Tobias Read, capo esecutivo della Swift, spiega all'agenzia Bloomberg: "La questione peggiore è quella dell'incertezza relativa all'impiego. Per sette anni, l'intero settore ha penato per mancanza di operatori qualificati. Oggi, per la prima volta, sono in surplus. In pratica non assume quasi più nessuno". Il centro della crisi è di certo l'America, dove il crollo ha causato i danni maggiori, ma anche nel resto del mondo il settore è in sofferenza. Per ironia, scrivono gli analisti, da sempre un impiego in questo settore "era considerato sicuro e ad alto reddito". 

I dirigenti delle maggiori compagnie petrolifere non sembrano sperare nel futuro. I vertici di BP Plc e Royal Dutch Shell hanno già annunciato tagli per 40 miliardi di dollari e hanno annunciato agli investitori di "essere pronti" a fare ancora di più. Il Paese più colpito sembra l'Australia, con una forza lavoro già decimata dal crollo dell'industria mineraria carbonifera. Un totale di 70 miliardi di dollari già in rotta verso il Paese, destinati alla costruzione di impianti di estrazione di gas naturali, è stato bloccato o rimandato.

In Brasile lo scandalo-tangenti che ha colpito l'amministratore delegato della statale Petroleo Brasileiro ha peggiorato ancora di più la situazione. Fermo il progetto di sviluppo di Macae, cittadina da 230mila abitanti di fatto costruita per i lavoratori di tutto il mondo in America Latina per estrarre petrolio, e spariti investimenti privati e governativi.

Le cause alla base del crollo del prezzo del petrolio non sono ancora chiare, e di sicuro dividono gli analisti internazionali. Goldman Sachs ha pubblicato ieri un rapporto in cui sostiene che il prezzo del barile in caduta libera sia da attribuire all'abbondanza di greggio sul mercato.
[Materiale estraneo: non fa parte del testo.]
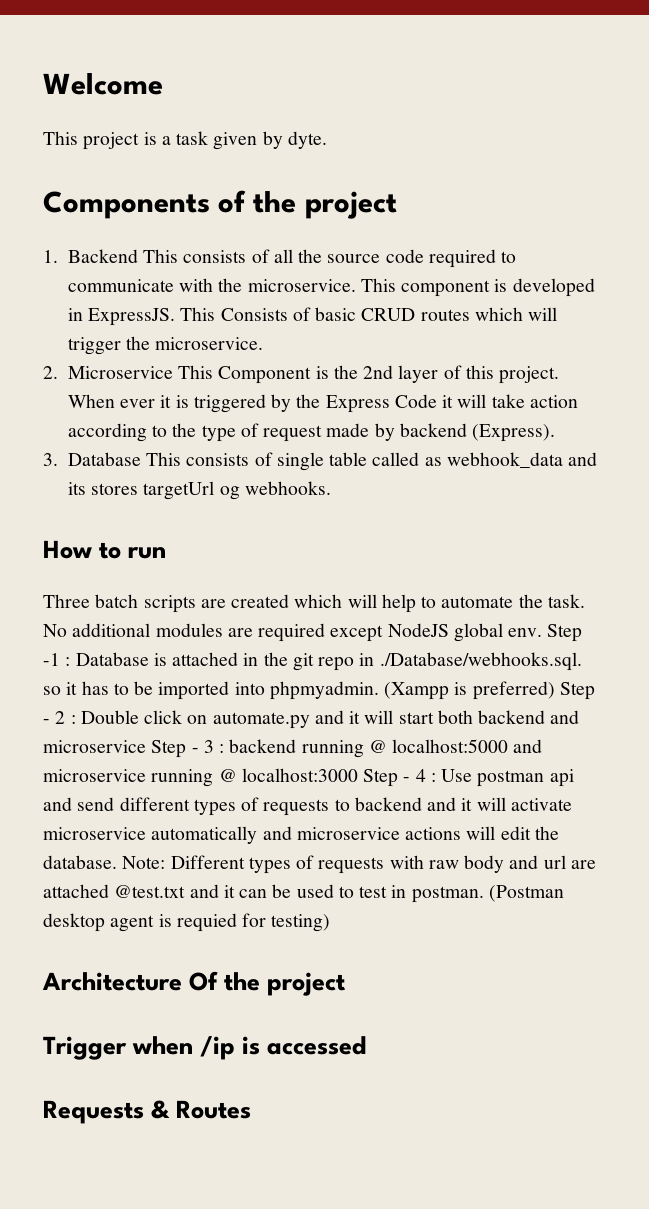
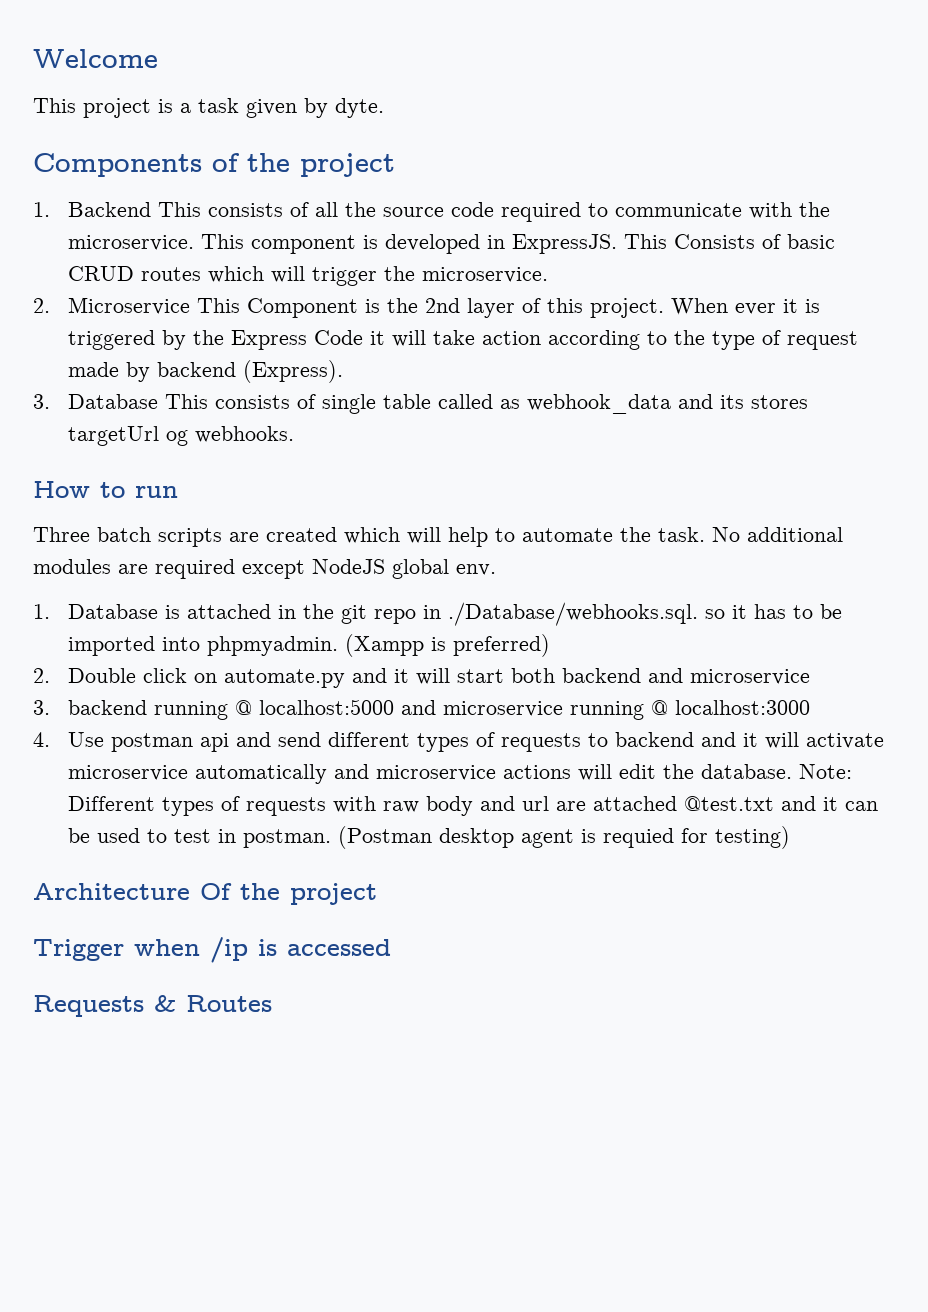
- No additional modules are required except NodeJS global env. Step -1 : Database is attached in the git repo in ./Database/webhooks.sql. so it has to be imported into phpmyadmin.
+ No additional modules are required except NodeJS global env.
+ 1. Database is attached in the git repo in ./Database/webhooks.sql. so it has to be imported into phpmyadmin.
- (Xampp is preferred) Step - 2 : Double click on automate.py and it will start both backend and microservice Step - 3 : backend running @ localhost:5000 and microservice running @ localhost:3000 Step - 4 : Use postman api and send different types of requests to backend and it will activate microservice automatically and microservice actions will edit the database.
+ (Xampp is preferred)
+ 2. Double click on automate.py and it will start both backend and microservice
+ 3. backend running @ localhost:5000 and microservice running @ localhost:3000
+ 4. Use postman api and send different types of requests to backend and it will activate microservice automatically and microservice actions will edit the database.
L'enorme disponibilità registrata nella seconda metà del 2014 ha sconvolto il settore e ha dato il colpo finale. Per gli analisti del gruppo statunitense "il nuovo prezzo di equilibrio del settore sarà con ogni probabilità molto più basso della media dell'ultimo decennio". 

Altri sostengono che il problema derivi dalle decisioni dell'Opec, organismo che riunisce alcuni fra i maggiori produttori di greggio. Durante il vertice dell'Opec del novembre 2014, l''Arabia saudita e il suo principale alleato, gli Emirati Arabi, hanno fatto prevalere la decisione di lasciare la produzione immutata, innescando il crollo delle quotazioni che ha scosso i mercati negli ultimi mesi. L'obiettivo di Riyadh, secondo la maggior parte degli analisti, è ridimensionare il ruolo dei produttori statunitensi di shale oil, conservando le proprie quote sul mercato americano. L'estrazione di idrocarburi non convenzionali richiede infatti investimenti che rischiano di diventare non convenienti con un barile sotto quota 50 dollari. I produttori del Golfo Persico, avendo un punto di pareggio molto più basso, possono invece sopportare un tracollo dei prezzi ancora più grave.